■ Task item
In the entries below, which lines run from the one containing "0M | Scaled: 73.9 -> 98.6" to the one containing "5Y | Ticker: SOFROIS -> SQX25"? Copy exactly those lines, ends included, and no others.

⁂

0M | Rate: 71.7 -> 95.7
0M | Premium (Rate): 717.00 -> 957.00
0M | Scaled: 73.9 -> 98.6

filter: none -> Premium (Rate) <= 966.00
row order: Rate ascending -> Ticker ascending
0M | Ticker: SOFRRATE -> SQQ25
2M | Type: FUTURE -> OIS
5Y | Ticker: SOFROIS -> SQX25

⁂

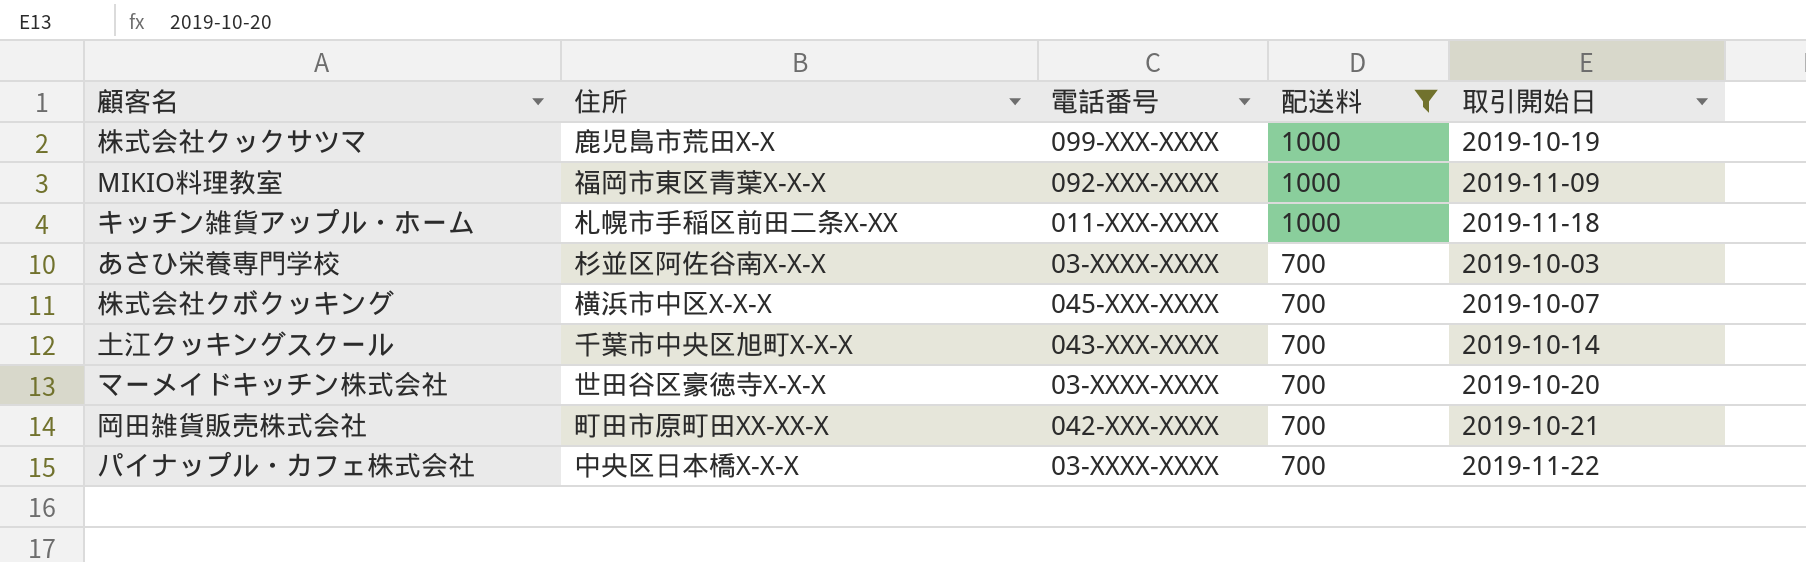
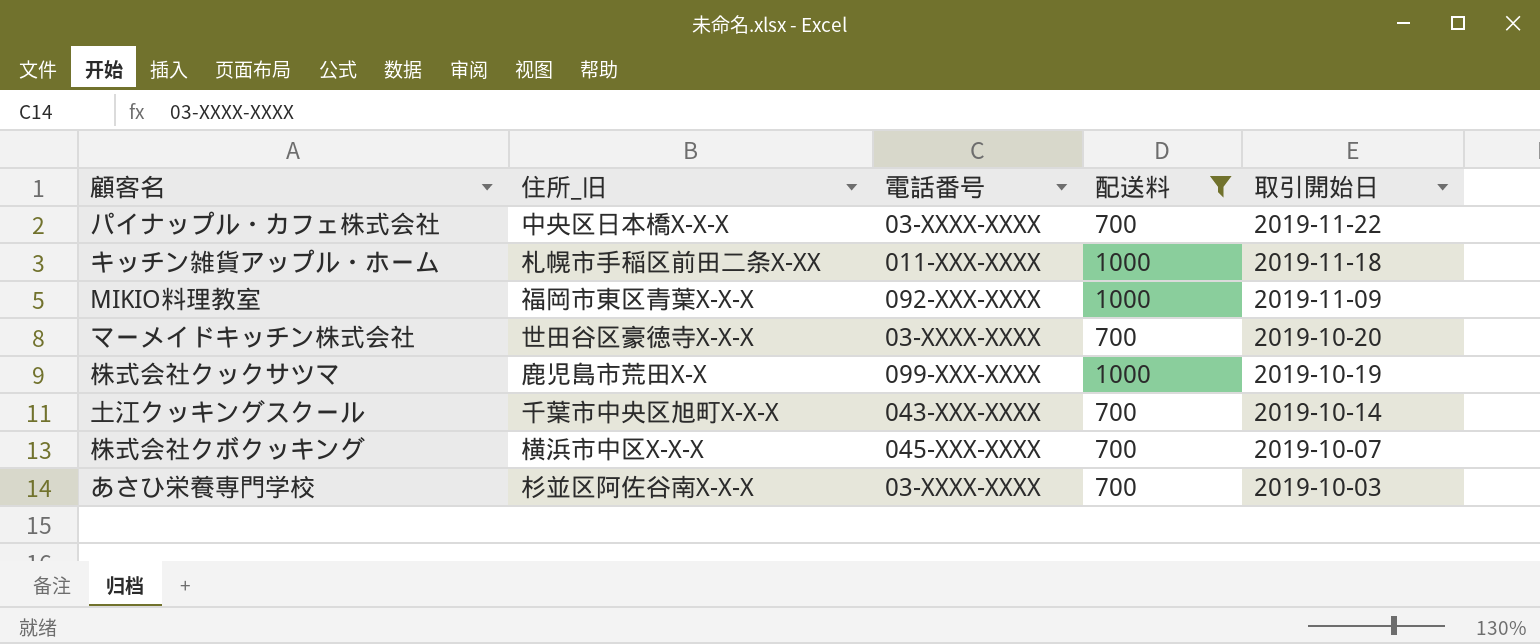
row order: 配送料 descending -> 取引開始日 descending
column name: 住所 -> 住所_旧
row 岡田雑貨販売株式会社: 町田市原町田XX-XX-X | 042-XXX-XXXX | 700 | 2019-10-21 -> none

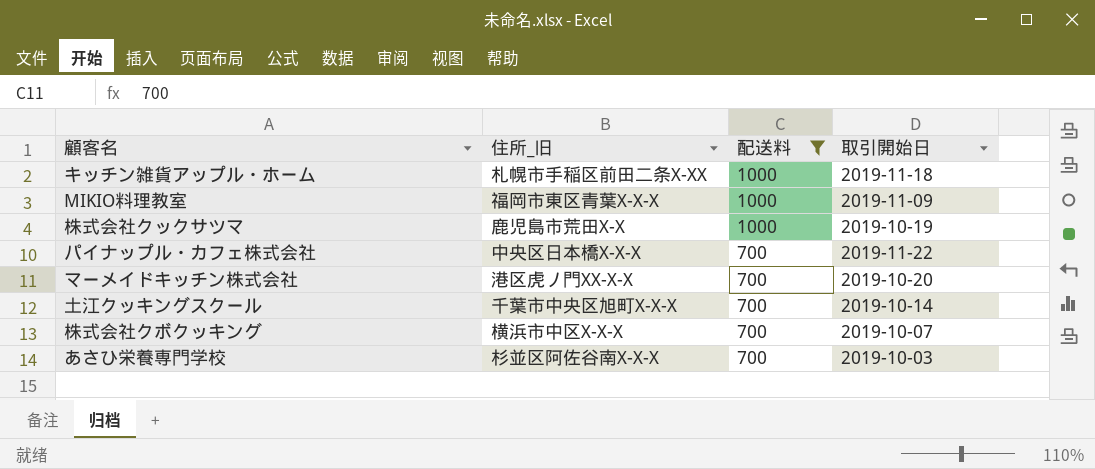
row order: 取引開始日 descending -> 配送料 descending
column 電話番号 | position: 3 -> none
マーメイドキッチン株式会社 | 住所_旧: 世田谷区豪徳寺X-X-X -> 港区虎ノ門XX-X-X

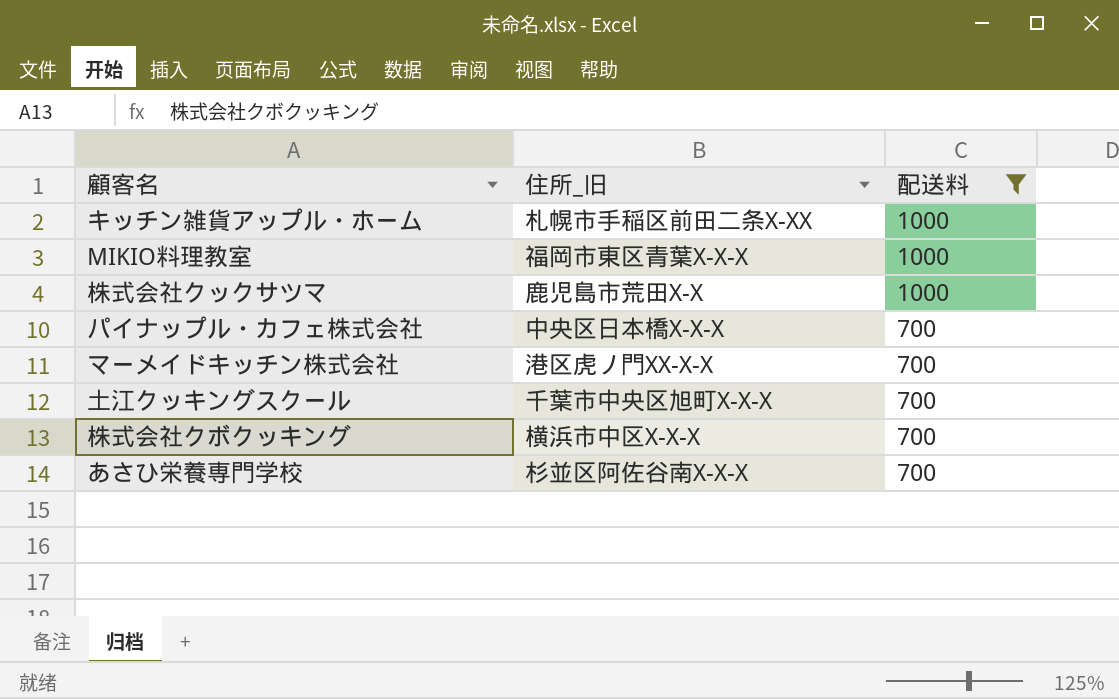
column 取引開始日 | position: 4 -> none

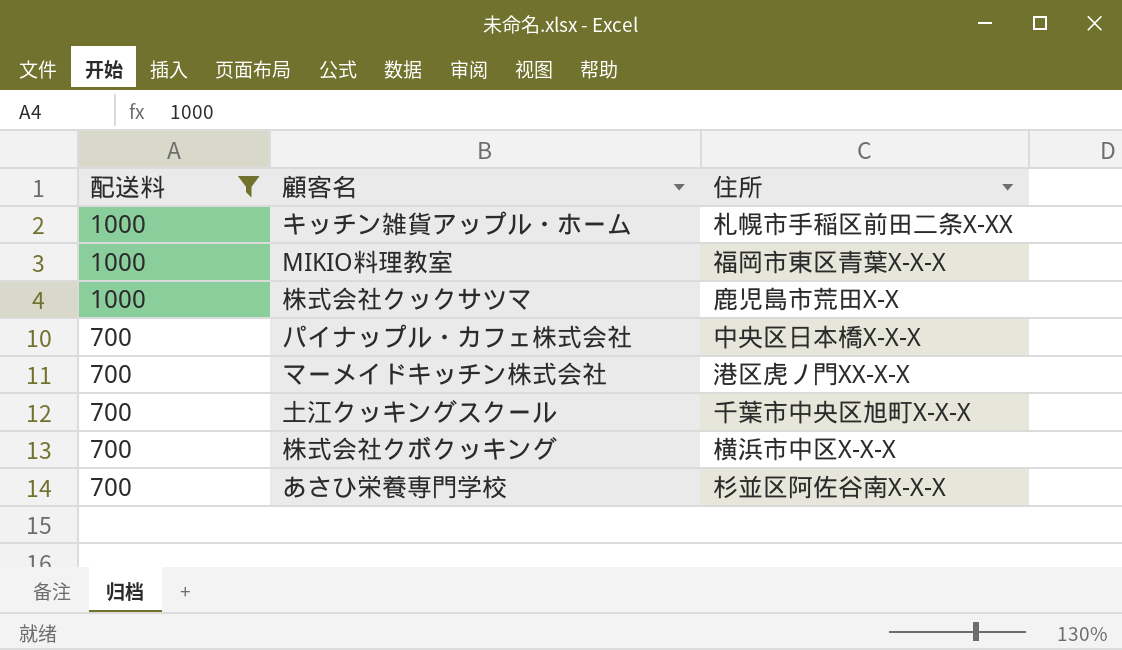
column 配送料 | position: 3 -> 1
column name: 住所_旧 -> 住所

⁂

■ Answer section
0M | Scaled: 73.9 -> 98.6

filter: none -> Premium (Rate) <= 966.00
row order: Rate ascending -> Ticker ascending
0M | Ticker: SOFRRATE -> SQQ25
2M | Type: FUTURE -> OIS
5Y | Ticker: SOFROIS -> SQX25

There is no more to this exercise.